Hmm. No, I guess I’m not, when you really get down to it. Despite all the work involved and all the stress it can create, the project is a good thing on the whole.

Which ear does a subject cup when listening to low sounds?
Which ear does a subject cup when listening to low sounds?

I know this because of what my daughter said to me over breakfast the day before her poster was due. We had been working late the night before, importing our data tables and graphs from an Excel spreadsheet into a Word document for final printing (yes, fifth graders do such things these days), and as she ate her food before catching the bus, I asked her if she felt the science fair project was worthwhile.

“Oh, sure!” she enthused, between giant mouthfuls of noisy cereal. “My topic is awesome. And we learn how to design an experiment, and collect data, and make cool graphs. You know, Dad, the jobs of the future will be STEM-related, so the more science we get early on, the better.”

My jaw fell open and I spilled coffee on my shoe.

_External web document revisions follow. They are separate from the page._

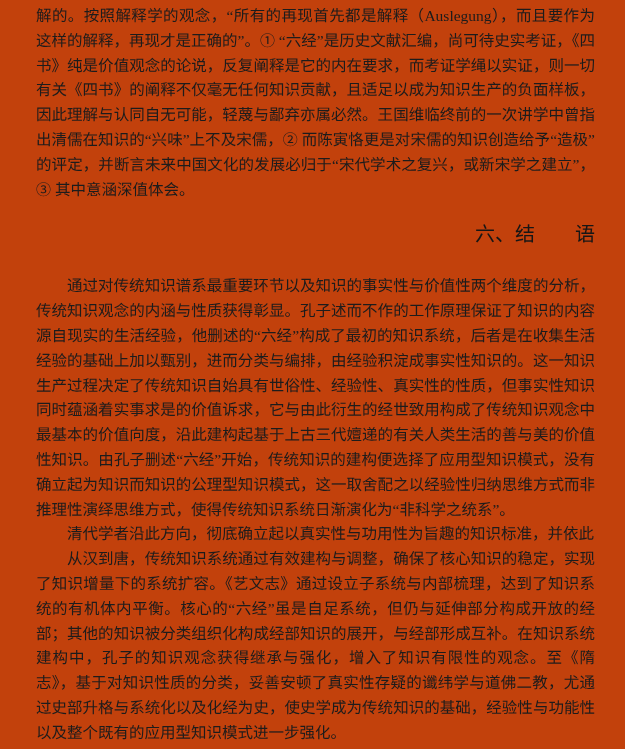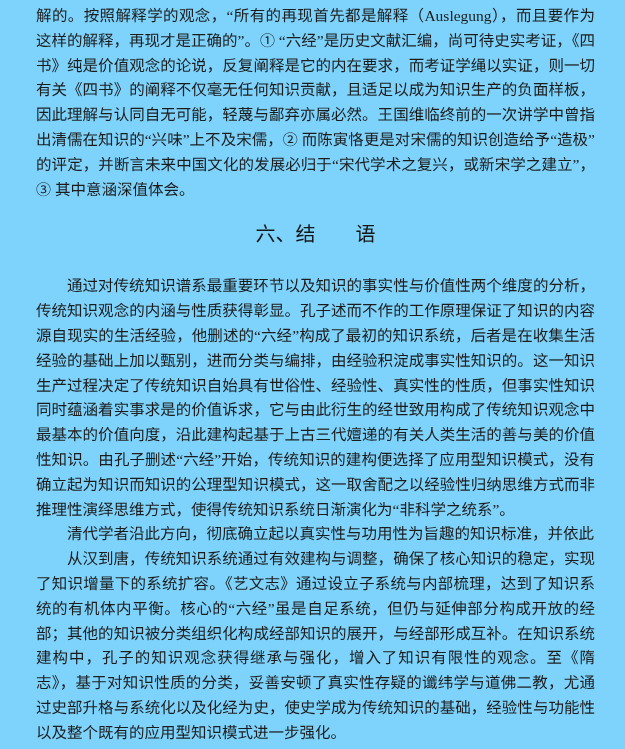--- a/index.html
+++ b/index.html
@@ -5,21 +5,21 @@
   html, body {
     margin: 0;
     padding: 0;
     background: #ffffff;
   }
   .page {
     position: relative;
     width: 625px;
     height: 749px;
     box-sizing: border-box;
-    background: #7dd3fc;
+    background: #c2410c;
     color: #1c1c1c;
     padding: 4px 30px 0 36px;
     overflow: hidden;
     font-family: "Liberation Serif", "DejaVu Serif", serif;
     font-size: 15.5px;
     line-height: 24.8px;
     text-align: justify;
     text-justify: inter-ideograph;
   }
   p.para {
@@ -28,21 +28,21 @@
   }
   p.para-indent {
     text-indent: 2em;
   }
   .fnref {
     font-size: 15px;
   }
   h2.section-heading {
     font-size: 20px;
     font-weight: normal;
-    text-align: center;
+    text-align: right;
     text-indent: 0;
     margin: 18px 0 26px 0;
     line-height: 28px;
     color: #161616;
   }
 </style>
 </head>
 <body>
 
 <div class="page">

She’s invoking STEM education and career development in breakfast conversation now? (That’s Science, Technology, Engineering, and Math for those unfamiliar with the acronym.)

“Besides,” she continued after noticing my stunned silence, “doing the experiment is super fun!” (Munch, munch, munch.) “Hey, these Atomic Crunchers are good. Can we get a bigger box next week?”

After that job you did on your science fair project, kid? You bet.

chocolate-frosted-sugar-bombs

This is an expanded version of my monthly op-ed column for the Joliet Herald-News that will appear later this month.